| lists.openwall.net | lists / announce owl-users owl-dev john-users john-dev passwdqc-users yescrypt popa3d-users / oss-security kernel-hardening musl sabotage tlsify passwords / crypt-dev xvendor / Bugtraq Full-Disclosure linux-kernel linux-netdev linux-ext4 linux-hardening linux-cve-announce PHC | |
|
Open Source and information security mailing list archives
| ||
|
Date: Wed, 06 Aug 2014 10:22:45 +0800
From: Lan Tianyu <tianyu.lan@...el.com>
To: "Rafael J. Wysocki" <rjw@...ysocki.net>
CC: lenb@...nel.org, linux-acpi@...r.kernel.org,
linux-kernel@...r.kernel.org
Subject: Re: [PATCH] ACPI/OSL: Remove RCU in the osl.c to avoid dead lock
with cpu hot plug
On 2014年08月06日 09:24, Rafael J. Wysocki wrote:
> On Monday, August 04, 2014 04:40:08 PM Lan Tianyu wrote:
>> When cpu hotplug and evaluating ACPI method happen at the same time,
>> there is a dead lock between ACPICA namespace lock and cpu hotplug lock.
>>
>> During cpu hotplug, cpu core will call acpi_cpu_soft_notify() to notify
>> Linux ACPI under cpu hotplug lock. acpi_cpu_soft_notify() calls
>> acpi_bus_get_device() to convert ACPI handle to struct acpi_struct.

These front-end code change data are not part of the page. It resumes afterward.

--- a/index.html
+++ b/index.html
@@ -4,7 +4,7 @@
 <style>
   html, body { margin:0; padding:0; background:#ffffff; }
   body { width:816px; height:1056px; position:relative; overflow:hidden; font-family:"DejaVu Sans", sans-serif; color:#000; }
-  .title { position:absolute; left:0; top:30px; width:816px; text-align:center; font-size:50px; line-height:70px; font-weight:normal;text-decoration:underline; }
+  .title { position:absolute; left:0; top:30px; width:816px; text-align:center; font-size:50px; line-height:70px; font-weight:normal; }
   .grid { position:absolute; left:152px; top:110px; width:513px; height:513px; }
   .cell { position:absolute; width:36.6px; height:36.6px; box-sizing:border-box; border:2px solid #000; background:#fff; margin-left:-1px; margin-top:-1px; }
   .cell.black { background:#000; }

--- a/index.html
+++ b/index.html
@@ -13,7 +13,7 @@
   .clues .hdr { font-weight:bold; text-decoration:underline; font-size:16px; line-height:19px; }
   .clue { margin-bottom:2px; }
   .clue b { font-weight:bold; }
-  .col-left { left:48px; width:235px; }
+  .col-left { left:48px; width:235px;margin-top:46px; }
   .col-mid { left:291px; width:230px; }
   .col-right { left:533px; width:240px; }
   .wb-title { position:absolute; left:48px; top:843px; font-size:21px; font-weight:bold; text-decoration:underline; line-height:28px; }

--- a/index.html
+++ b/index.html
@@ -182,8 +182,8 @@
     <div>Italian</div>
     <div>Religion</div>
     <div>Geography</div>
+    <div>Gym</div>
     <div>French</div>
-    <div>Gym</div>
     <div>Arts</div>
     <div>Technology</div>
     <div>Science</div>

>> ACPICA namespace lock will be held in the acpi_bus_get_device().
>>
>> Evaluating ACPI method may involve in accessing system mem operation
>> region and the associated address space will be unmapped under
>> ACPICA namespace lock after accessing. Currently, osl.c uses RCU to
>> protect io mem pages used by ACPICA. During unmapping, synchronize_rcu()
>> will be called in the acpi_os_map_cleanup(). Synchroize_rcu() blocks
>> cpu hotplug via getting cpu hotplug lock. This causes dead lock with
>> cpu hotplug. Cpu hotplug thread holds cpu hotplug lock first and
>> then get ACPICA namespace lock. The thread of evaluating ACPI method
>> does the converse thing. This patch is to fix it via replacing
>> RCU with spin lock.
>>
>> Here is dead lock log.
>> [ 97.149005] INFO: task bash:741 blocked for more than 30 seconds.
>> [ 97.155914] Not tainted 3.16.0-rc5+ #671
>> [ 97.160969] "echo 0 > /proc/sys/kernel/hung_task_timeout_secs" disables this message.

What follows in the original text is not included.